• _EXERCISE AIM_
Starting at the line below that contains "结果: 101 -> 100" and ending at the line that contains "总计 | Votes 结果: 1,878 -> 1,746", retype each line exactly as it stands, but omit the pictures.

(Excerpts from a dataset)
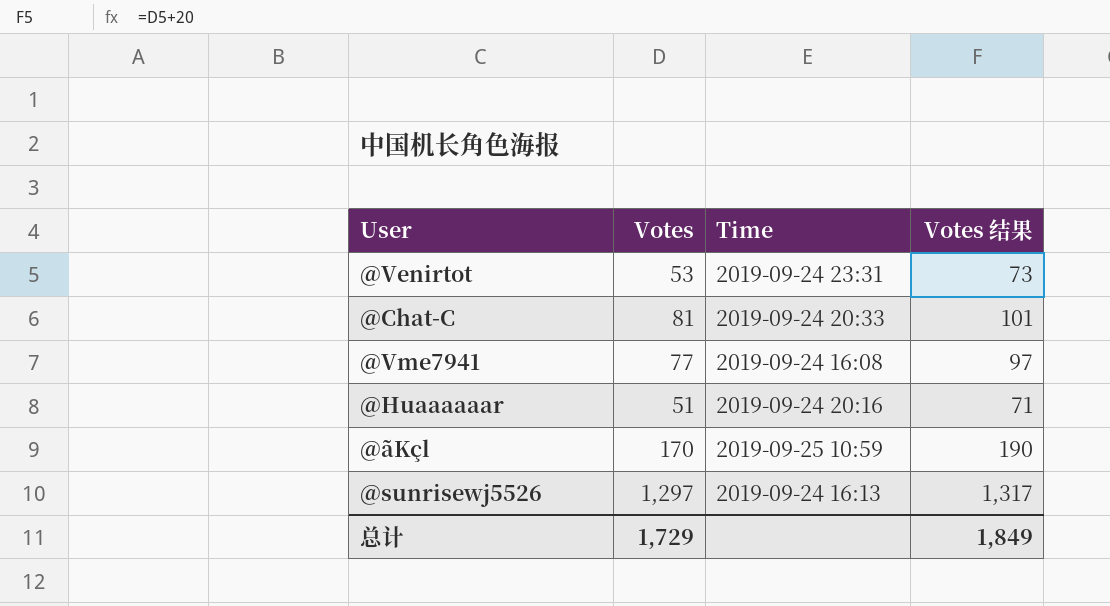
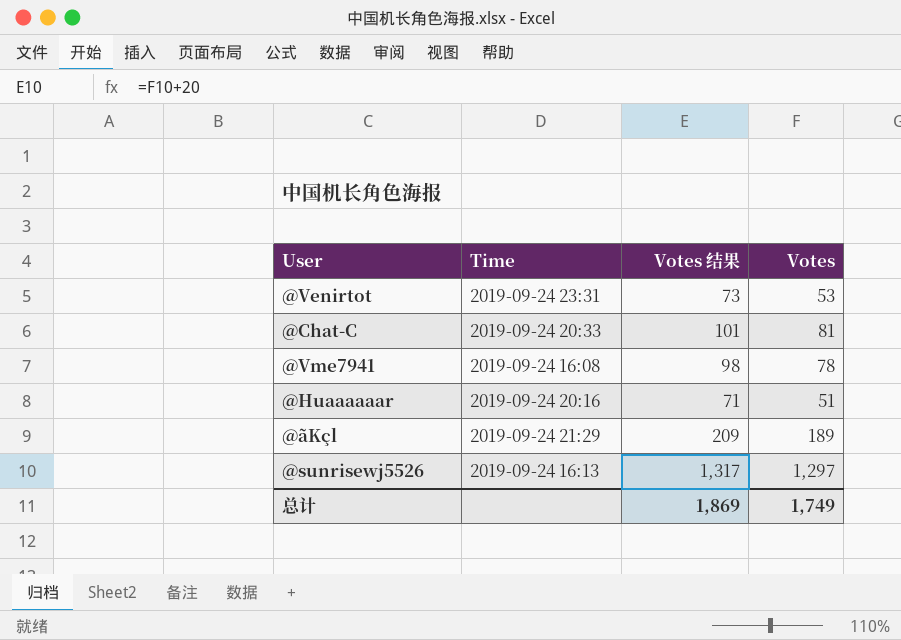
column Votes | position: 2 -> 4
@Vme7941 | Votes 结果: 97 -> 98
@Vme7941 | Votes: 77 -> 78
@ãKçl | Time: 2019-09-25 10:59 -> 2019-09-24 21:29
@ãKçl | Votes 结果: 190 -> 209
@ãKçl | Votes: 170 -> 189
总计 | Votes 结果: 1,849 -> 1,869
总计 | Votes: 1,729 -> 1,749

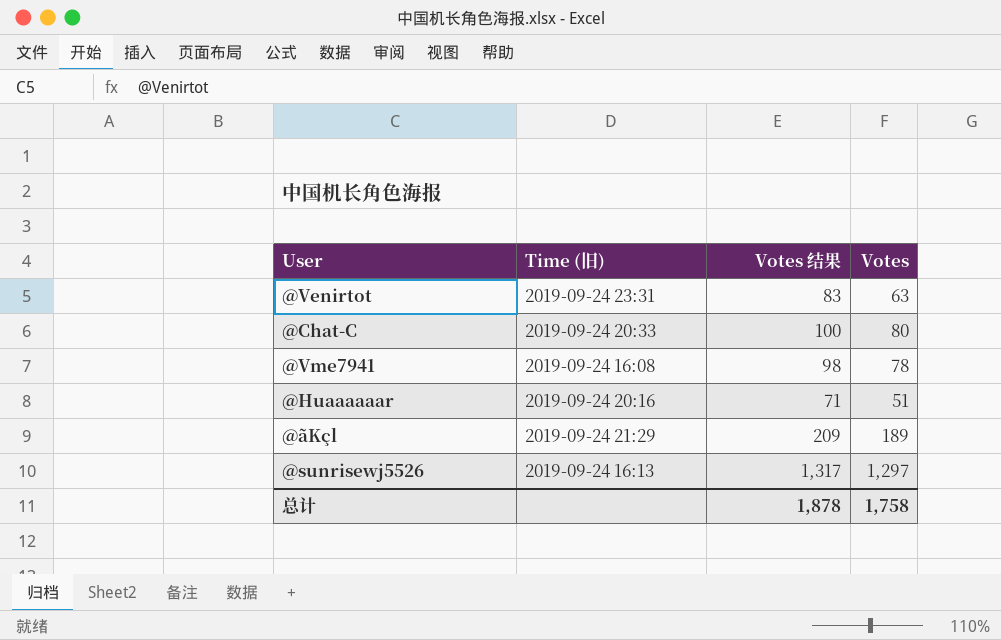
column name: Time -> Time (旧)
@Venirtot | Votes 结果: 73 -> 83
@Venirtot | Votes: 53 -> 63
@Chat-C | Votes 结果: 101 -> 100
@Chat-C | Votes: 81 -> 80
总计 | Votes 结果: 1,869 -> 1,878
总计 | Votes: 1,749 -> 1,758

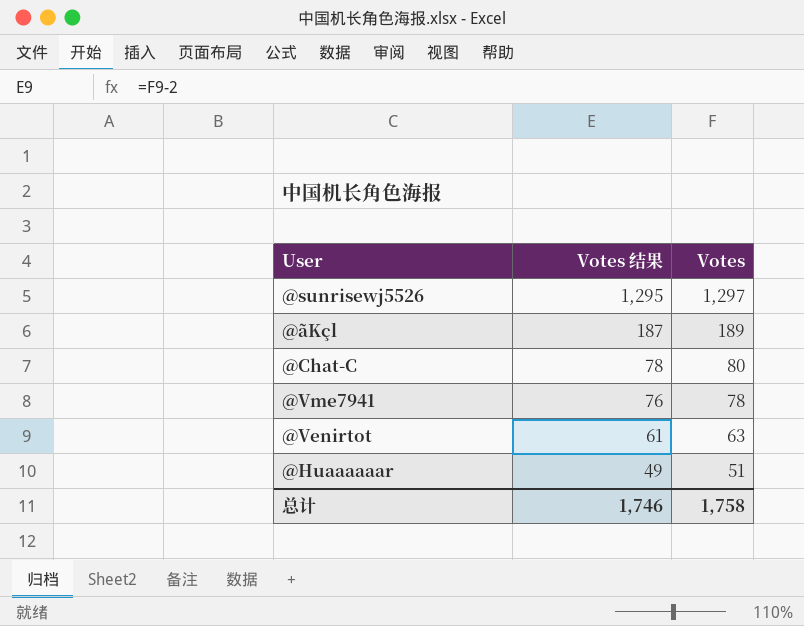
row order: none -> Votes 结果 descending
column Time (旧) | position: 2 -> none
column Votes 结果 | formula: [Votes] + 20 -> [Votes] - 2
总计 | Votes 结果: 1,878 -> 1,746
--
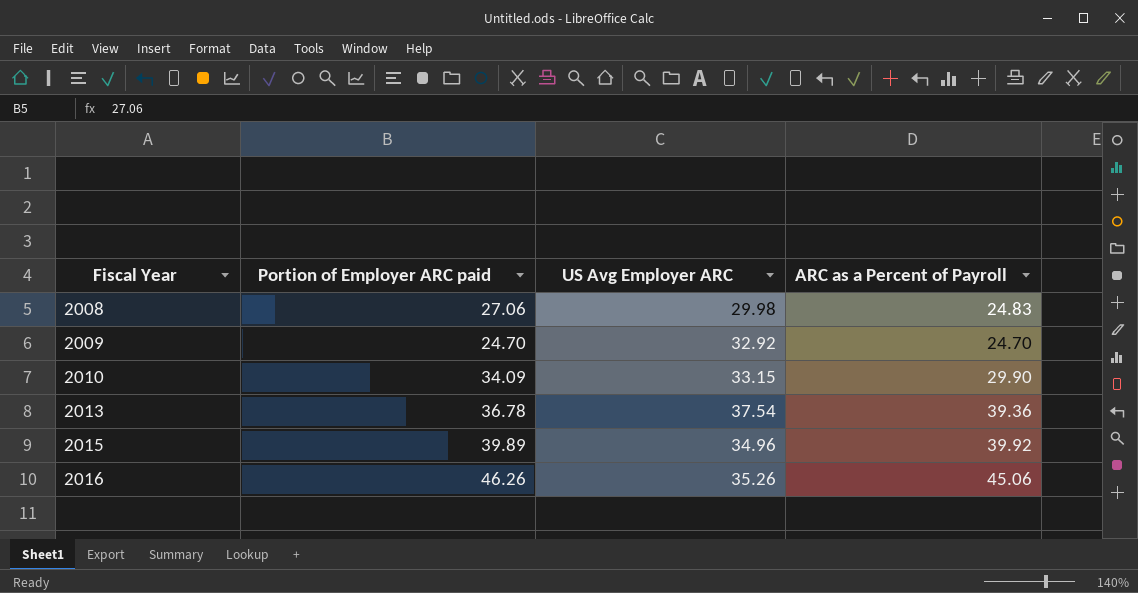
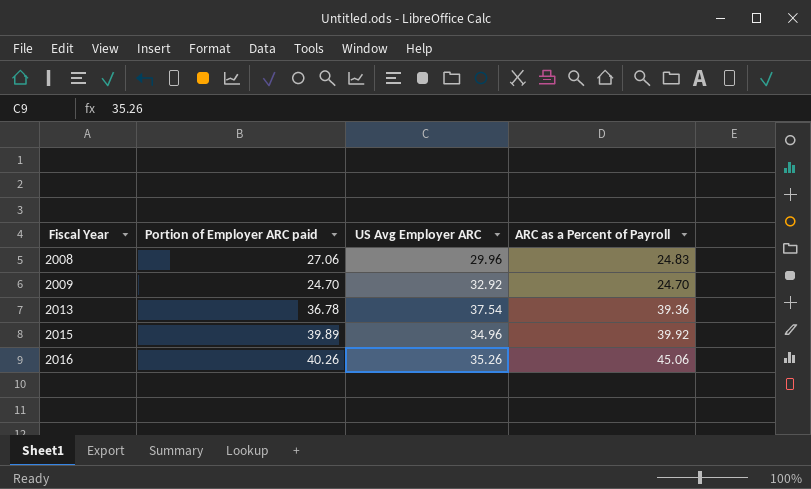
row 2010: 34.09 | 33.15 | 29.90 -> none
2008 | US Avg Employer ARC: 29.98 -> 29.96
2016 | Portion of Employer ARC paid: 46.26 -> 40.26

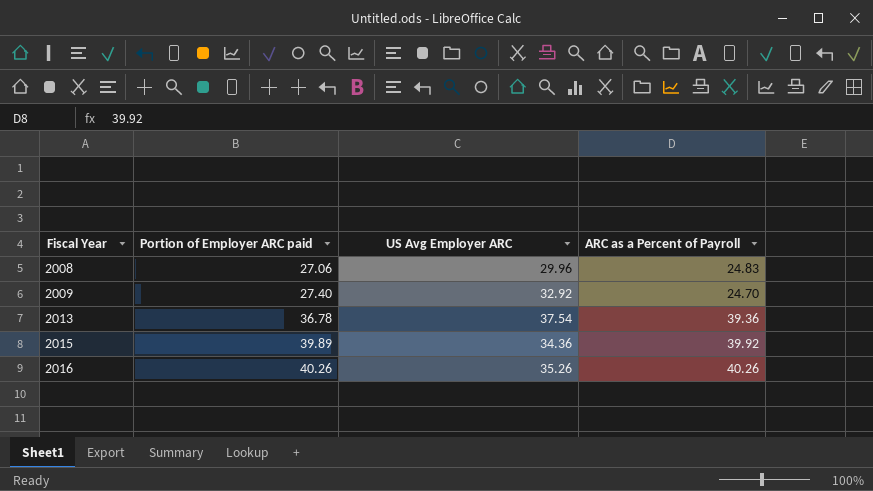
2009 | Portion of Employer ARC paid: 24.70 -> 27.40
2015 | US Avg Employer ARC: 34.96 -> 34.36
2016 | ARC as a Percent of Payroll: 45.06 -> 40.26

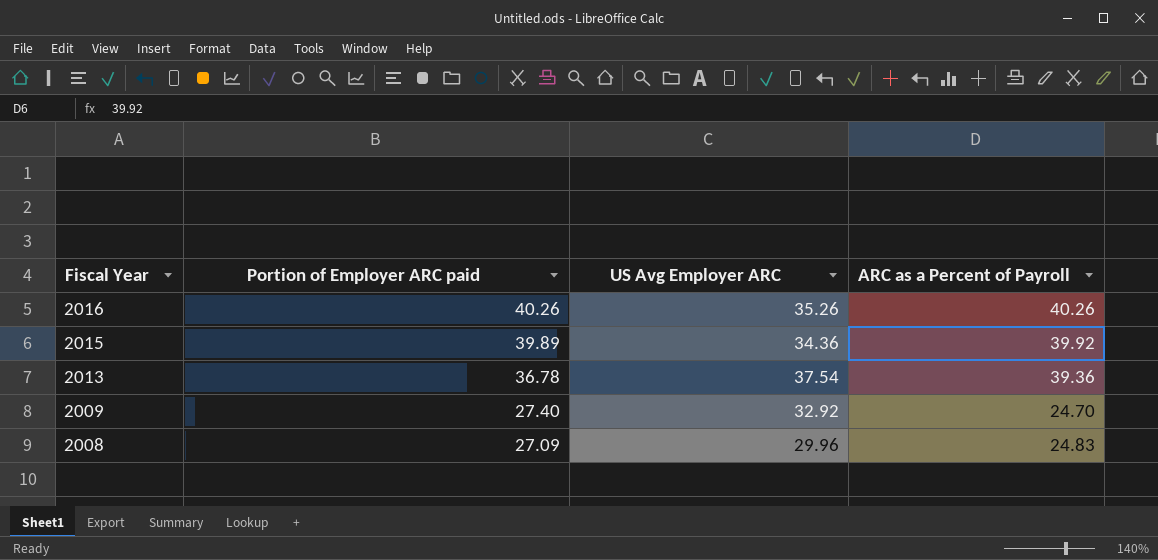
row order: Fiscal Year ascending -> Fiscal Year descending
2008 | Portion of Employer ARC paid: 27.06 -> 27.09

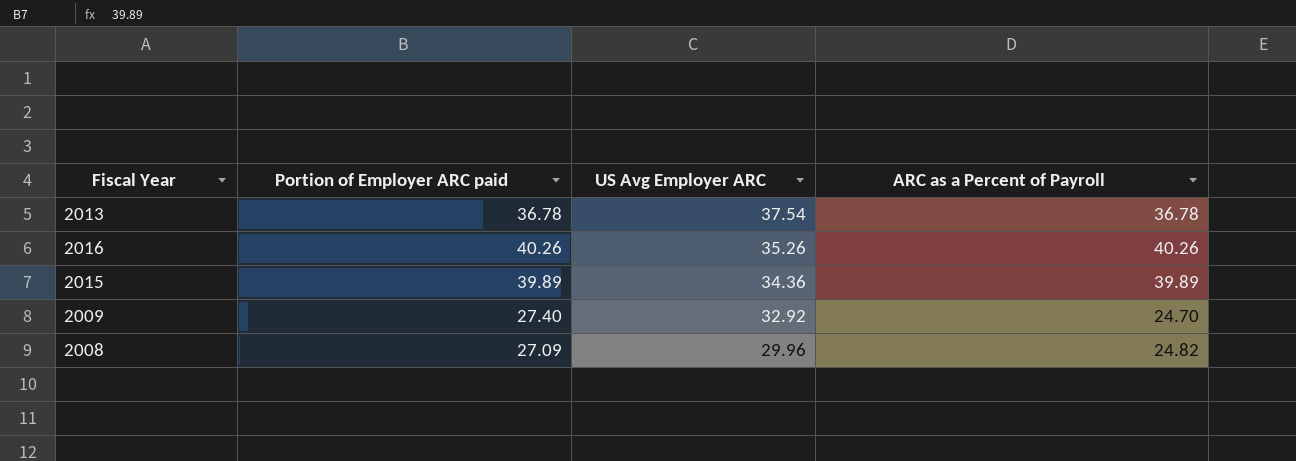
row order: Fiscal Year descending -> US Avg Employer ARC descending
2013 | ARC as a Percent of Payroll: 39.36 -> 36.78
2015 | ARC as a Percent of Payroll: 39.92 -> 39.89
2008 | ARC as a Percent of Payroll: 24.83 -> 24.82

• _EXERCISE RESPONSE_
@Chat-C | Votes 结果: 101 -> 100
@Chat-C | Votes: 81 -> 80
总计 | Votes 结果: 1,869 -> 1,878
总计 | Votes: 1,749 -> 1,758

row order: none -> Votes 结果 descending
column Time (旧) | position: 2 -> none
column Votes 结果 | formula: [Votes] + 20 -> [Votes] - 2
总计 | Votes 结果: 1,878 -> 1,746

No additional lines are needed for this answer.